Wednesday, 17 December 2014: 1:40 PM
Jean-François Pekel1, Andrew Cottam1, Marco Clerici1, Alan Belward1, Gregoire Dubois1, Etienne Bartholome1 and Noel Gorelick2, (1)Joint Research Center Ispra, Ispra, Italy, (2)Google, Mountian View, CA, United States
Abstract:
Life on Earth as we know it is impossible without water. Its importance to biological diversity, human well-being and the very functioning of the Earth-system cannot be overstressed, but we have remarkably little detailed knowledge concerning the spatial and temporal distribution of this vital resource. Earth observing satellites operating with high temporal revisits yet moderate spatial resolution have provided global datasets documenting spatial and temporal changes to water bodies on the Earth’s surface.
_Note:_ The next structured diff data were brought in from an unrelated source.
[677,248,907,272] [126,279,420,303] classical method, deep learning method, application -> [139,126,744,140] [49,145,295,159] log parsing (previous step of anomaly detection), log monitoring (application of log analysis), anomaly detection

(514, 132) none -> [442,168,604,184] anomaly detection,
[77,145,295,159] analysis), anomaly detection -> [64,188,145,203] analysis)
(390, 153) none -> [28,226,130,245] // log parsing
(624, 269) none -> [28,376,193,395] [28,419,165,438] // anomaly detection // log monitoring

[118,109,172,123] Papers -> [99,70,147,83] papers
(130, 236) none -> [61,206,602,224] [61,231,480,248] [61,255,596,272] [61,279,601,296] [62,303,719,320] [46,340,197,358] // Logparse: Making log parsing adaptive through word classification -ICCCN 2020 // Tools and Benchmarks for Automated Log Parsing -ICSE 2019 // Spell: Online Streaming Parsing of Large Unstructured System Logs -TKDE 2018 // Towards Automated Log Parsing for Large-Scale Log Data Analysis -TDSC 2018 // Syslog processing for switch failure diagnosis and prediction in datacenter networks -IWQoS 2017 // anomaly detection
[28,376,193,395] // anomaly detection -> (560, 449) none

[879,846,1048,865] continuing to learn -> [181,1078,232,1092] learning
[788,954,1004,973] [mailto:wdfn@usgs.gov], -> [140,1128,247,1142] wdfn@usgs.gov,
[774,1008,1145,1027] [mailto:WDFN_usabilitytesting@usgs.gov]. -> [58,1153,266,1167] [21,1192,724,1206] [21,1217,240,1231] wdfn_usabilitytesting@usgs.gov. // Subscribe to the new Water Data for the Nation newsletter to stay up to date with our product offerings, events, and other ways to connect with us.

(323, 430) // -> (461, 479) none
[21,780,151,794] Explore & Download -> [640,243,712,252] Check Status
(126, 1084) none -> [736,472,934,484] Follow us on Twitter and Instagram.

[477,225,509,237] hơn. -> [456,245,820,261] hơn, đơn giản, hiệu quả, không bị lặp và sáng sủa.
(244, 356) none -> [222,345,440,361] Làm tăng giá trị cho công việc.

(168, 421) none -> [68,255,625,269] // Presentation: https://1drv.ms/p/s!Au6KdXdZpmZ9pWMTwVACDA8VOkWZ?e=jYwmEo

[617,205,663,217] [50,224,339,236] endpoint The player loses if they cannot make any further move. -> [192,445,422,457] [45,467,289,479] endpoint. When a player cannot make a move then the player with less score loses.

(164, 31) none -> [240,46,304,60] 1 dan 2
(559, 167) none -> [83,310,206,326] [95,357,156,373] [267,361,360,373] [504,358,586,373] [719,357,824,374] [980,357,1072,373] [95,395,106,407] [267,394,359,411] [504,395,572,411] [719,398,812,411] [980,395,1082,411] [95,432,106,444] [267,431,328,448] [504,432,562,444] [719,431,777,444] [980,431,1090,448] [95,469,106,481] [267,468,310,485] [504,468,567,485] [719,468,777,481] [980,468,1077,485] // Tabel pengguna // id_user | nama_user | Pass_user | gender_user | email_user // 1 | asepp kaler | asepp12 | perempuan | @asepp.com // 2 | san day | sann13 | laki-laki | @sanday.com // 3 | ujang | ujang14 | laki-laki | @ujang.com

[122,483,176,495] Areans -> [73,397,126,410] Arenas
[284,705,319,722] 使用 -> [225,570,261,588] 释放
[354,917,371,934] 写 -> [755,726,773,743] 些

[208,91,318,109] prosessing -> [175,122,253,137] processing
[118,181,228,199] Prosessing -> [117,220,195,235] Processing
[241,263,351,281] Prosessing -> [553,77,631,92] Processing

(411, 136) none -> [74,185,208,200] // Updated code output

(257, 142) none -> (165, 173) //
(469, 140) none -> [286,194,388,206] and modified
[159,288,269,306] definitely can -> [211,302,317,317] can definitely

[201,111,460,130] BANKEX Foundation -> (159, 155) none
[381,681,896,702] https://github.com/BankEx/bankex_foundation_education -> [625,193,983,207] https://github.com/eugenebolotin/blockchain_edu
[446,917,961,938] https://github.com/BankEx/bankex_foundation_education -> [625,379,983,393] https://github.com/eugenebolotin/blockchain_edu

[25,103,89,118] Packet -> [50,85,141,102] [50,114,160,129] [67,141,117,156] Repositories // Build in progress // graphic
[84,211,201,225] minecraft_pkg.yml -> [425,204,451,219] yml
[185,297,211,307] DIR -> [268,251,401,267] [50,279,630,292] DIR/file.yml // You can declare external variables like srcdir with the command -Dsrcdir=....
Landsat 8 has a data acquisition strategy such that global coverage of all land surfaces now occurs more frequently than from any preceding Landsat mission and provides 30 m resolution data. Whilst not the last word in temporal sampling this presents a basis for mapping and monitoring changes to global surface water resources at unprecedented levels of spatial detail. In this paper we provide a first 30 m resolution global synthesis of surface water occurrence, we document permanent water surfaces, seasonal water surfaces and always-dry surfaces. These products have been derived by optimizing a methodology previously developed for use with moderate resolution MODIS imagery for use with Landsat 8. The approach is based on a transformation of RGB color space into HSV combined with a sequence of cloud, topographic and temperature masks. Analysis at the global scale used the Google Earth Engine platform applied to all Landsat 8 acquisitions between June 2013 and June 2014. Systematic validation is done and demonstrated our ability to map surface water. Our method can be applied to other Landsat missions offering the potential to document changes in surface water over three decades; our study shows examples illustrating the capacity to map new water surfaces and ephemeral water surfaces in addition to the three previous classes. Thanks to an optimized data acquisition strategy, a full-free and open data policy and the processing capacity of the GEE global land surface process monitoring at Landsat-class resolution is a reality. However high temporal revisit is needed to improve inter and intra annual characterization and we expect further improvements to the new products presented here as we complement the Landsat program with data from the forthcoming Sentinel 2 mission, and potentially others too.